### What you will do
Your answer should be the lines of the data below that contain "width".

[Saved data entries]
*** Begin section ***

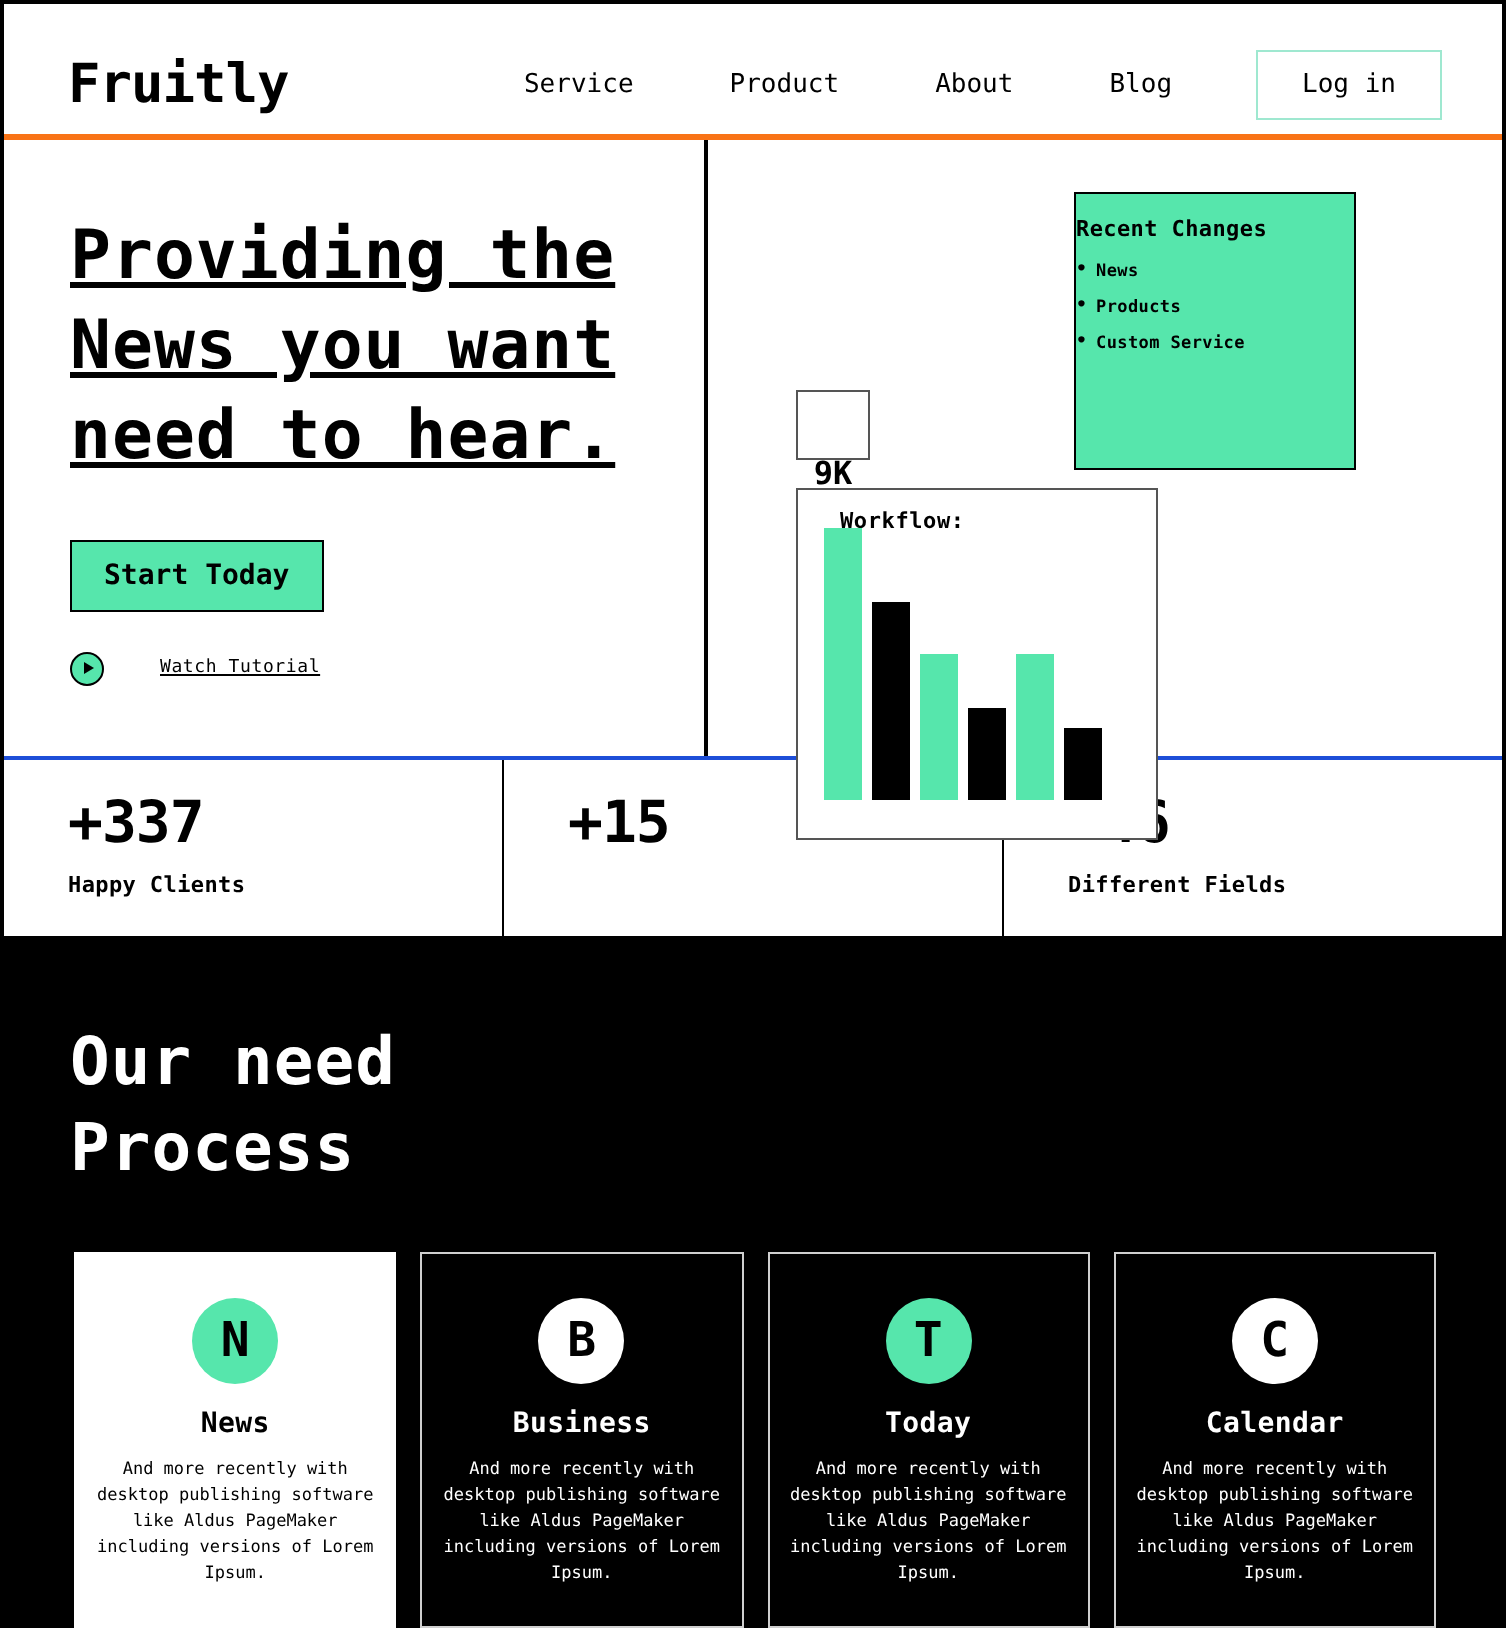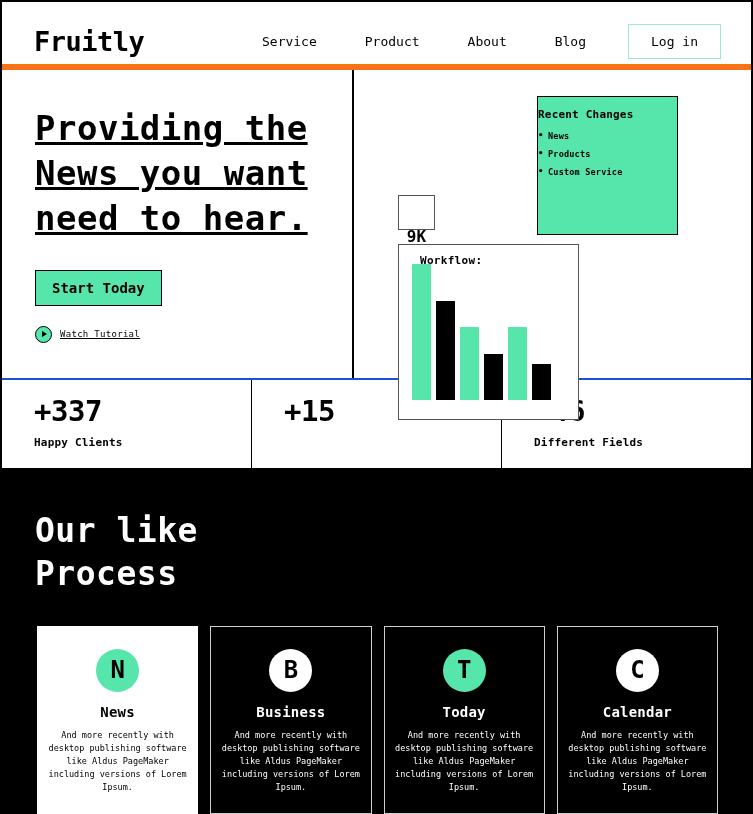--- a/index.html
+++ b/index.html
@@ -26,7 +26,7 @@
   
   .header {
     height:68px;
-    border-bottom:6px solid #f97316;
+    border-bottom:3px solid #f97316;
     display:flex;
     align-items:center;
     padding:16px 30px 0 32px;

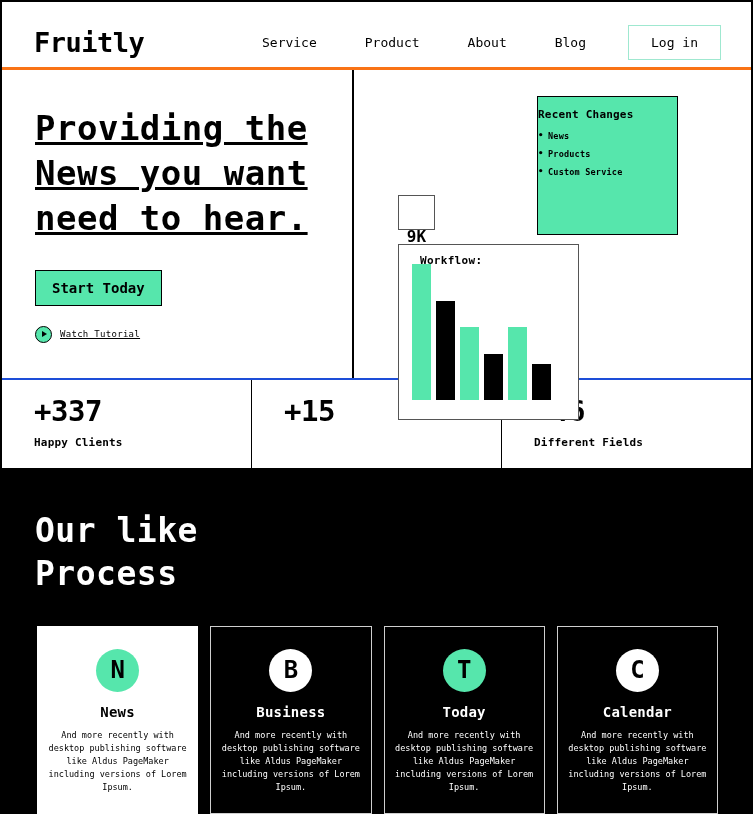--- a/index.html
+++ b/index.html
@@ -97,6 +97,7 @@
     margin-top:20px;
     cursor:pointer;
     width:max-content;
+    gap:20px;
   }
   .play-circle {
     width:17px; height:17px;

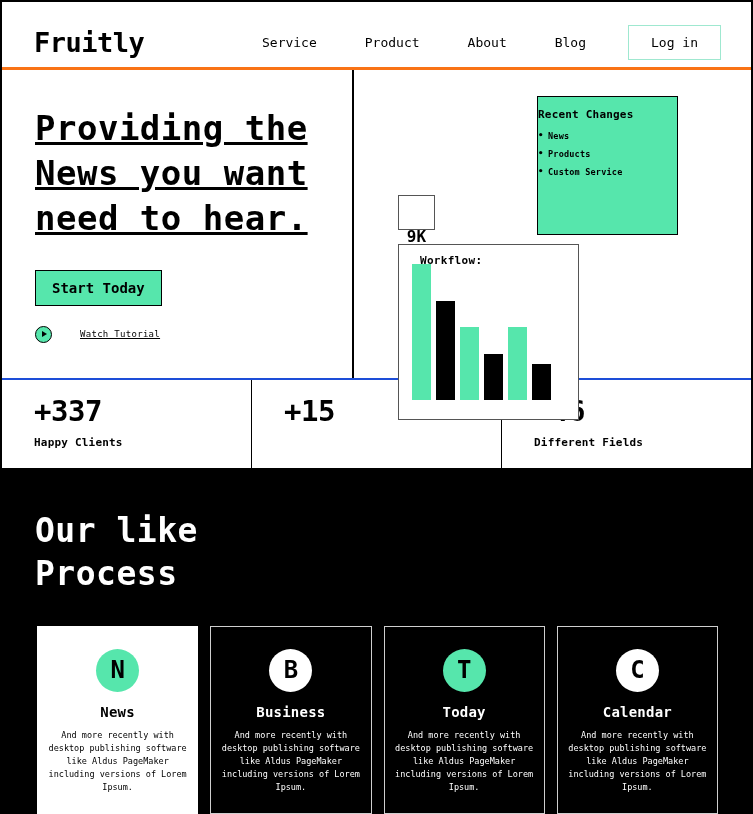--- a/index.html
+++ b/index.html
@@ -359,7 +359,7 @@
 
   <div class="process">
     <h2 class="process-title">
-      <span>Our like</span><br>
+      <span>Our need</span><br>
       <span>Process</span>
     </h2>
     <div class="cards" id="cards">

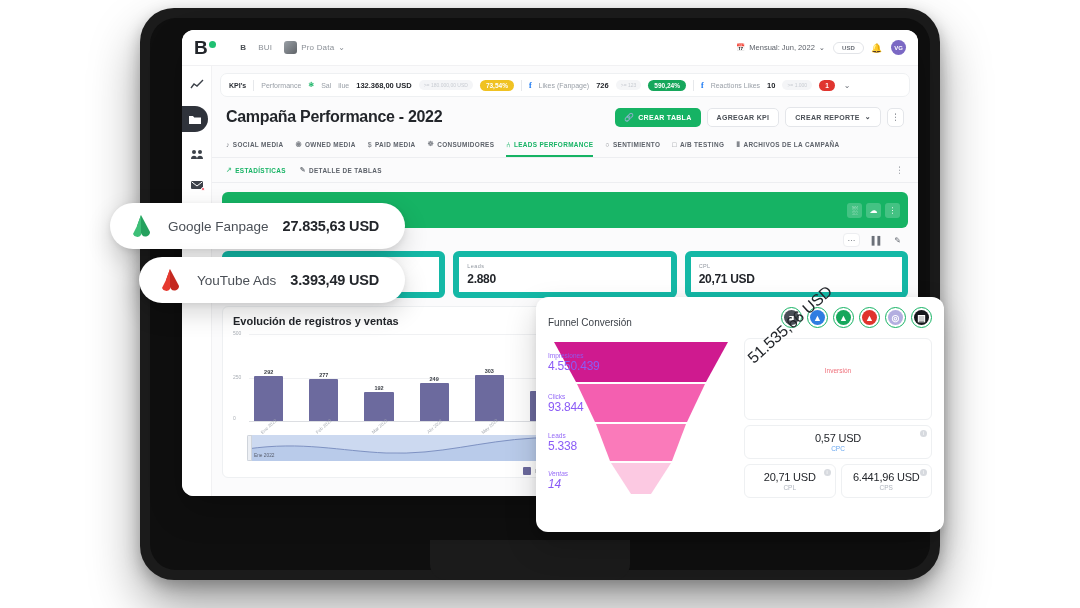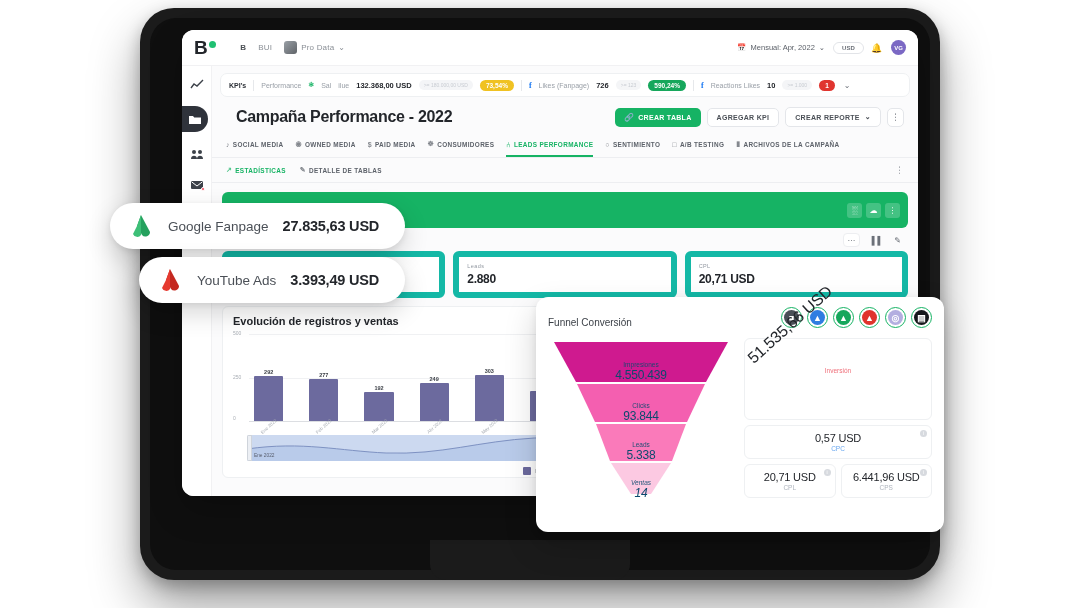--- a/index.html
+++ b/index.html
@@ -239,7 +239,7 @@
       <div class="right">
         <span class="date-sel">
           <span>📅</span>
-          <span>Mensual: Apr, 2022</span>
+          <span>Mensual: Jun, 2022</span>
           <span>⌄</span>
         </span>
         <span class="pill-usd">USD</span>

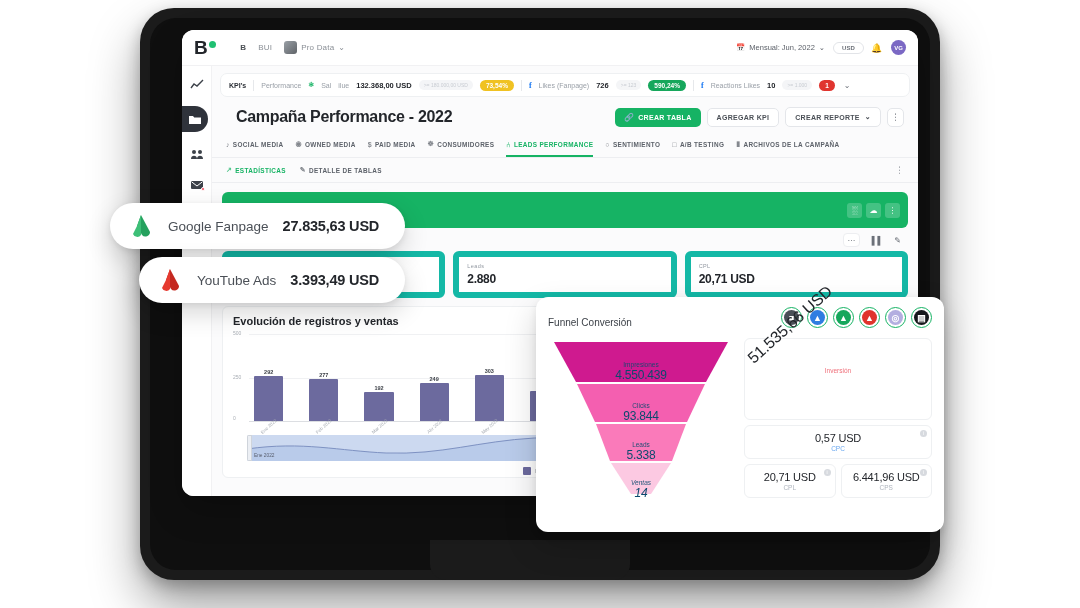--- a/index.html
+++ b/index.html
@@ -83,7 +83,7 @@
 
   
   .titlerow{ display:flex; align-items:center; padding:10px 14px 6px 14px; }
-  .ptitle{ font-size:16px; font-weight:bold; color:#23262b; letter-spacing:-.3px;margin-left:10px;}
+  .ptitle{ font-size:16px; font-weight:bold; color:#23262b; letter-spacing:-.3px;}
   .titlerow .acts{ margin-left:auto; display:flex; align-items:center; gap:6px;}
   .btn-green{ background:#16b364; color:#fff; font-size:7px; font-weight:bold;
     border:none; border-radius:5px; padding:5px 9px; display:flex;align-items:center;gap:4px;

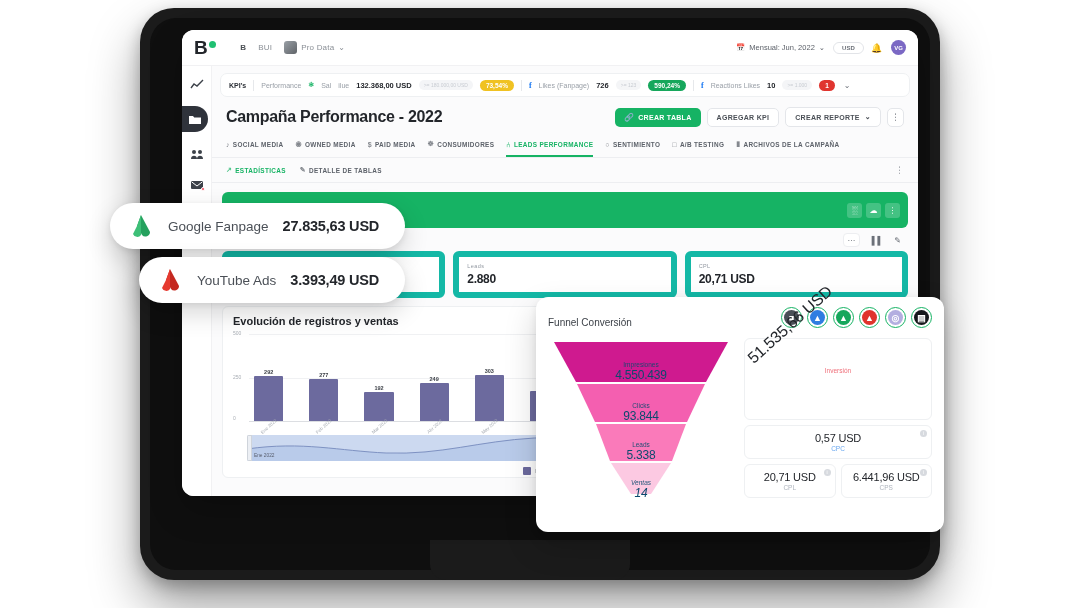--- a/index.html
+++ b/index.html
@@ -194,7 +194,7 @@
 
   .fbody{ display:flex; gap:10px; margin-top:10px; }
   .fgraph{ width:186px; position:relative; height:160px; padding-top:6px;}
-  .fstage{ position:relative; margin:13px auto; color:#0c4a6e; text-align:center;}
+  .fstage{ position:relative; margin:4px auto; color:#8b5cf6; text-align:left;}
   .fstage .sl{ font-size:6.5px; opacity:.92; }
   .fstage .sv{ font-size:12px; font-weight:normal; letter-spacing:-.2px; }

*** End section ***

### Expected output
     width:max-content;
     width:17px; height:17px;
   .fgraph{ width:186px; position:relative; height:160px; padding-top:6px;}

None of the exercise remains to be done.